Yay-Optimism-wide

It’s about the personality, not the role

There’s a never ending debate on where internal communications or the intranet team should sit within an organisation. Should it be in HR? In Communications? Should intranet teams sit in IT? It has been debated in conferences, workshops and even between the Intranetizen team. What can be agreed is that there is no perfect or clear answer; it all depends on your organisation. But that’s the problem, some organisations want to know the market trends, want to know what others are doing so they can implement it. We ask, is that really the best thing to do?

Taking this one step further, what about your developmental project team? Last March, we wrote about building your developmental intranet team. In Jonathan’s post he detailed all the department representatives you need to deliver a successful intranet project. Having the right mix is crucial but what about the people you actually recruit?

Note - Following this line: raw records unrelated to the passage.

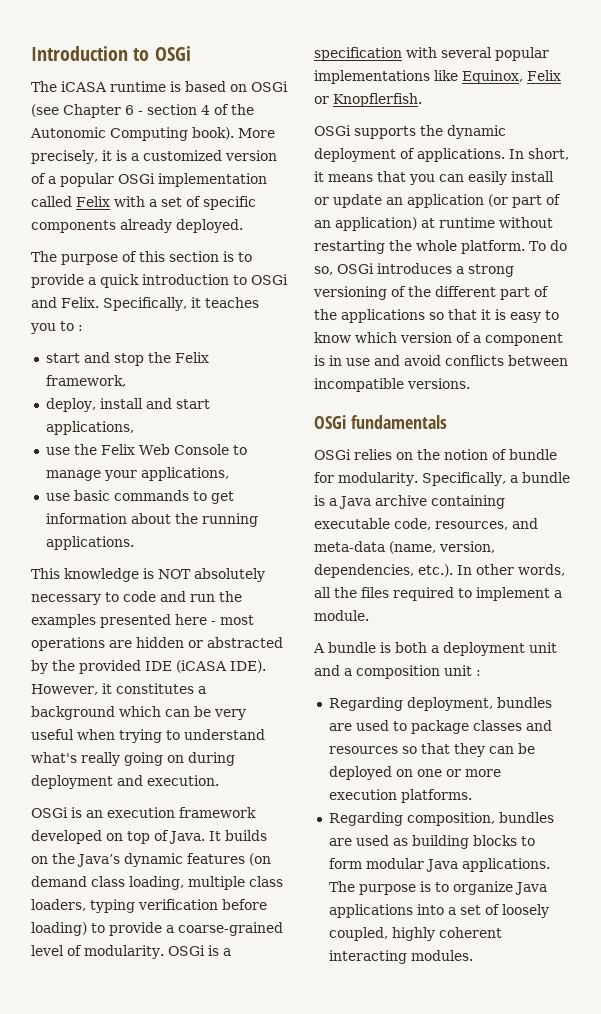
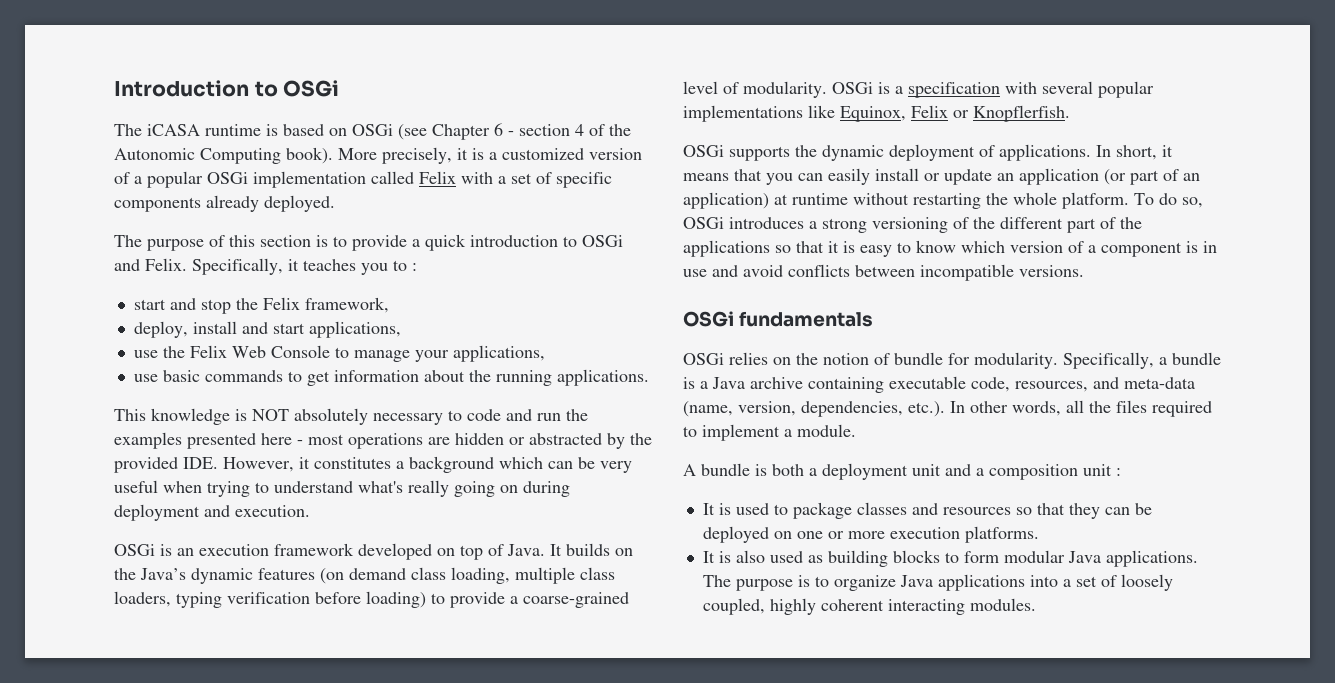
- This knowledge is NOT absolutely necessary to code and run the examples presented here - most operations are hidden or abstracted by the provided IDE (iCASA IDE). However, it constitutes a background which can be very useful when trying to understand what's really going on during deployment and execution.
+ This knowledge is NOT absolutely necessary to code and run the examples presented here - most operations are hidden or abstracted by the provided IDE. However, it constitutes a background which can be very useful when trying to understand what's really going on during deployment and execution.
- Regarding deployment, bundles are used to package classes and resources so that they can be deployed on one or more execution platforms.
+ It is used to package classes and resources so that they can be deployed on one or more execution platforms.
- Regarding composition, bundles are used as building blocks to form modular Java applications.
+ It is also used as building blocks to form modular Java applications.

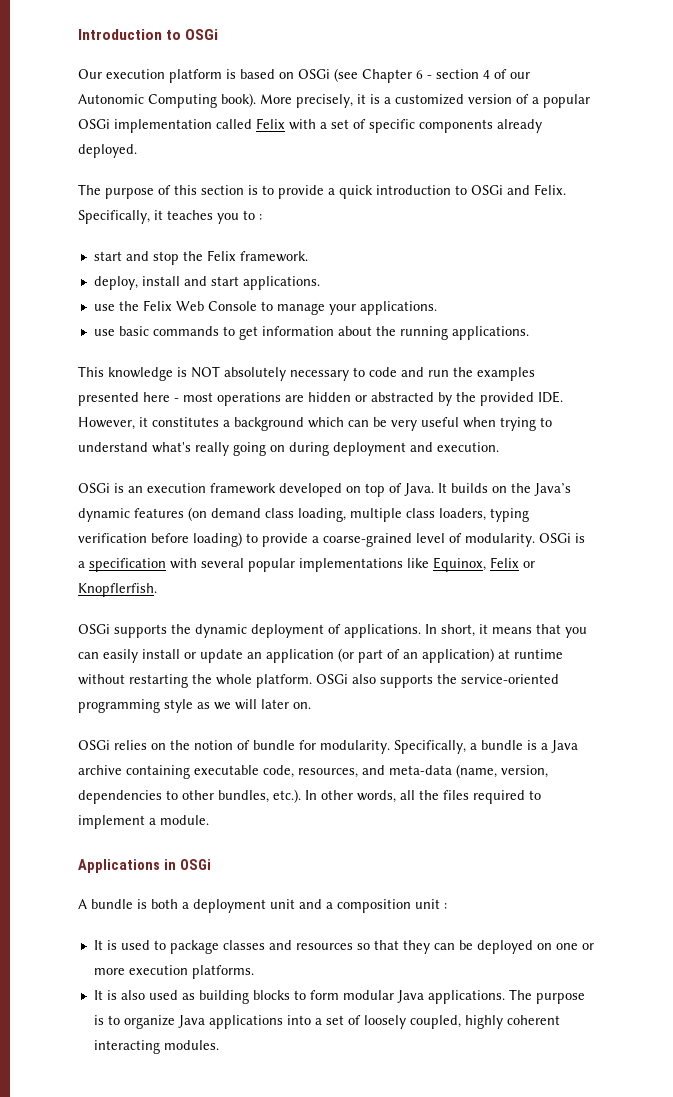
- The iCASA runtime is based on OSGi (see Chapter 6 - section 4 of the Autonomic Computing book).
+ Our execution platform is based on OSGi (see Chapter 6 - section 4 of our Autonomic Computing book).
- start and stop the Felix framework,
+ start and stop the Felix framework.
- deploy, install and start applications,
+ deploy, install and start applications.
- use the Felix Web Console to manage your applications,
+ use the Felix Web Console to manage your applications.
- To do so, OSGi introduces a strong versioning of the different part of the applications so that it is easy to know which version of a component is in use and avoid conflicts between incompatible versions.
- OSGi fundamentals
+ OSGi also supports the service-oriented programming style as we will later on.
- Specifically, a bundle is a Java archive containing executable code, resources, and meta-data (name, version, dependencies, etc.). In other words, all the files required to implement a module.
+ Specifically, a bundle is a Java archive containing executable code, resources, and meta-data (name, version, dependencies to other bundles, etc.). In other words, all the files required to implement a module.
+ Applications in OSGi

It doesn’t matter if you are trying to figure out where IC or the intranet team should sit (or even who should sit on your wider project team),  don’t just pick a mix of departments, pick the people with the right personality to support your wider vision. What may work for one organisation will not work for the other.

It’s about the personality

In psychology, the Big Five personality traits are five broad dimensions of personality that are used to describe human demeanour. The Big Five factors are:

  • Openness reflects the degree of intellectual curiosity, creativity and a preference for novelty and variety.
  • Conscientiousness is a tendency to show self-discipline, act dutifully, and aim for achievement; planned rather than spontaneous behaviour; organized, and dependable.
  • Extraversion comprises of energy, positive emotions, assertiveness, sociability and the tendency to seek stimulation in the company of others.
  • Agreeableness means being compassionate and cooperative.
  • Neuroticism refers to the degree of emotional stability and impulse control.

Because the Big Five traits are broad and comprehensive, they are not nearly as powerful in predicting and explaining actual behaviour in individuals, but they are a step in the right direction.

What personality traits are you looking for?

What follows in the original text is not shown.